◆ **Try it**
Work out how many lines in the data that follows contain "Navidad". Write nothing but the number.

◆ **Information provided**
§ §

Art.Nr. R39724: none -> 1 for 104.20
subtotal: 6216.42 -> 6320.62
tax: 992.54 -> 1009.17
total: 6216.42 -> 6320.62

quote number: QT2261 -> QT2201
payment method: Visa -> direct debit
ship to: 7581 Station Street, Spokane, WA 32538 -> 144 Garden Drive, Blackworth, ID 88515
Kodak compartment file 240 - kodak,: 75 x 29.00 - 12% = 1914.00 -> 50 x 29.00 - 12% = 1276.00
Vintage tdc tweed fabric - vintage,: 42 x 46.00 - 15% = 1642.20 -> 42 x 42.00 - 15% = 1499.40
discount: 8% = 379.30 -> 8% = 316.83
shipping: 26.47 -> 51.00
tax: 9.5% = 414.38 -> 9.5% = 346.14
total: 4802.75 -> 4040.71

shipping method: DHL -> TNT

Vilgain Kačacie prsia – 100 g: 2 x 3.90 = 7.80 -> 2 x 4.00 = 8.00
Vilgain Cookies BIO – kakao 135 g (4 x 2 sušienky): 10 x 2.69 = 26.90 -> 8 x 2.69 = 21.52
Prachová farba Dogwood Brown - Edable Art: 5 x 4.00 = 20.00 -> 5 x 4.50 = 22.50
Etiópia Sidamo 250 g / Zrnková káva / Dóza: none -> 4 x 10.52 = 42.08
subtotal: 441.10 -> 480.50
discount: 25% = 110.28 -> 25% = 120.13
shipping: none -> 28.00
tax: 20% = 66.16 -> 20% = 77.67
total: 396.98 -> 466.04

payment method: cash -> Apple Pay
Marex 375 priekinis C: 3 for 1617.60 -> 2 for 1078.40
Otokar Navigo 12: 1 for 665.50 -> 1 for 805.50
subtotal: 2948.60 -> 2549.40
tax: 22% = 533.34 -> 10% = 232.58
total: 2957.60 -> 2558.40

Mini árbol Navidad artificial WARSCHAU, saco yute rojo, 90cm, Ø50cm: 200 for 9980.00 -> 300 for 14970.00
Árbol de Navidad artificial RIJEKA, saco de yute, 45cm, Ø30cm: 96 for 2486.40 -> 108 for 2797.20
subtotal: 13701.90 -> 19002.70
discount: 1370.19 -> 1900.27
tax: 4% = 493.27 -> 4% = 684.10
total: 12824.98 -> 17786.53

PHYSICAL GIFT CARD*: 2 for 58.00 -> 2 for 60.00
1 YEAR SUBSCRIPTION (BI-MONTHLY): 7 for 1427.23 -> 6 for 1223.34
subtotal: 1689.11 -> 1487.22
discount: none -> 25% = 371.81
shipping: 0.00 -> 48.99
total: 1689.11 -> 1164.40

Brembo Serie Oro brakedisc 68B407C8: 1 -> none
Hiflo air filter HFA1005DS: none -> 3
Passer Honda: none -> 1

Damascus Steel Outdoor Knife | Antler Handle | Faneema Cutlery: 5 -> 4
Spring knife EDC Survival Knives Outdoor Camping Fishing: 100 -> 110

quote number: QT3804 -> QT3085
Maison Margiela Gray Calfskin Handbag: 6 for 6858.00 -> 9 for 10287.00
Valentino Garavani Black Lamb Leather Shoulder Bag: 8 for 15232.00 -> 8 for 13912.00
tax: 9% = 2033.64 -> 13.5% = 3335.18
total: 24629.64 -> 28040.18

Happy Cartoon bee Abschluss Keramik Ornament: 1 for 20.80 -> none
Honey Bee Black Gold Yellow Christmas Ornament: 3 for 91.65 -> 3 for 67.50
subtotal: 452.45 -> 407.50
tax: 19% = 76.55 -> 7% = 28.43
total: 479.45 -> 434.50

§ §

◆ **The answer**
2